If the records include pictures, omit them and set down everything else verbatim.

Data:
———
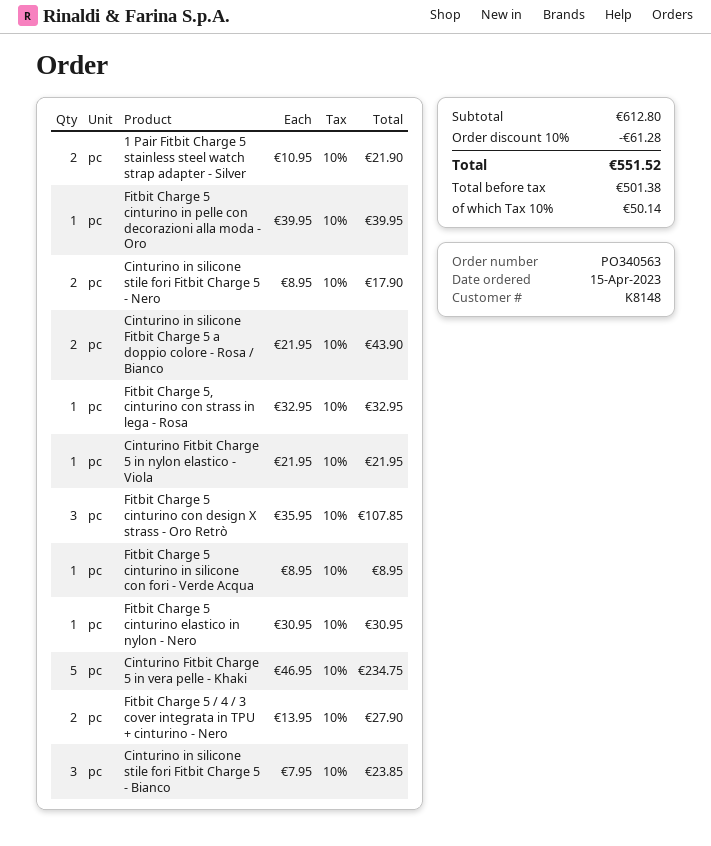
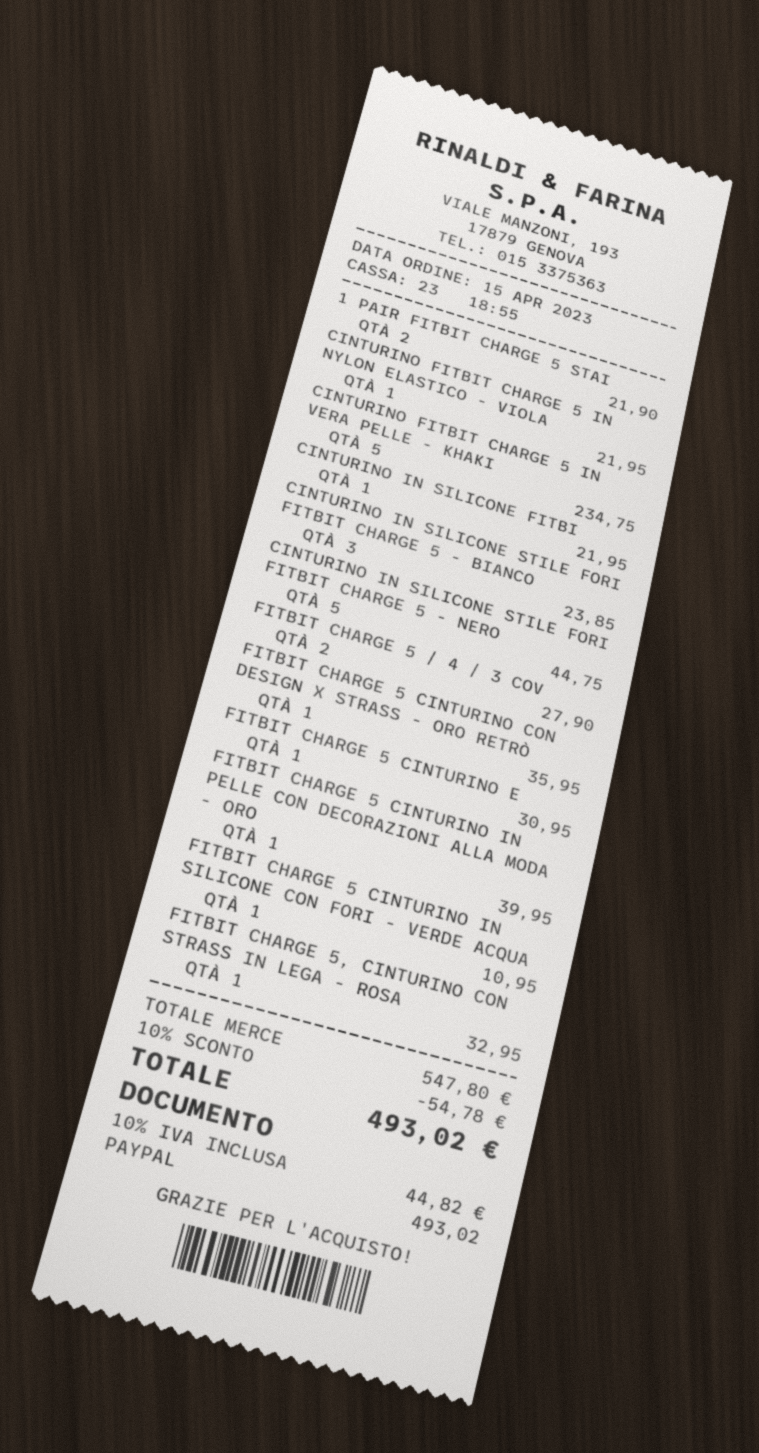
Cinturino in silicone stile fori Fitbit Charge 5 - Nero: 2 for 17.90 -> 5 for 44.75
Cinturino in silicone Fitbit Charge 5 a doppio colore - Rosa / Bianco: 2 for 43.90 -> 1 for 21.95
Fitbit Charge 5 cinturino con design X strass - Oro Retrò: 3 for 107.85 -> 1 for 35.95
Fitbit Charge 5 cinturino in silicone con fori - Verde Acqua: 1 for 8.95 -> 1 for 10.95
subtotal: 612.80 -> 547.80
discount: 10% = 61.28 -> 10% = 54.78
tax: 10% = 50.14 -> 10% = 44.82
total: 551.52 -> 493.02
———
Answer below:
Cinturino in silicone stile fori Fitbit Charge 5 - Nero: 2 for 17.90 -> 5 for 44.75
Cinturino in silicone Fitbit Charge 5 a doppio colore - Rosa / Bianco: 2 for 43.90 -> 1 for 21.95
Fitbit Charge 5 cinturino con design X strass - Oro Retrò: 3 for 107.85 -> 1 for 35.95
Fitbit Charge 5 cinturino in silicone con fori - Verde Acqua: 1 for 8.95 -> 1 for 10.95
subtotal: 612.80 -> 547.80
discount: 10% = 61.28 -> 10% = 54.78
tax: 10% = 50.14 -> 10% = 44.82
total: 551.52 -> 493.02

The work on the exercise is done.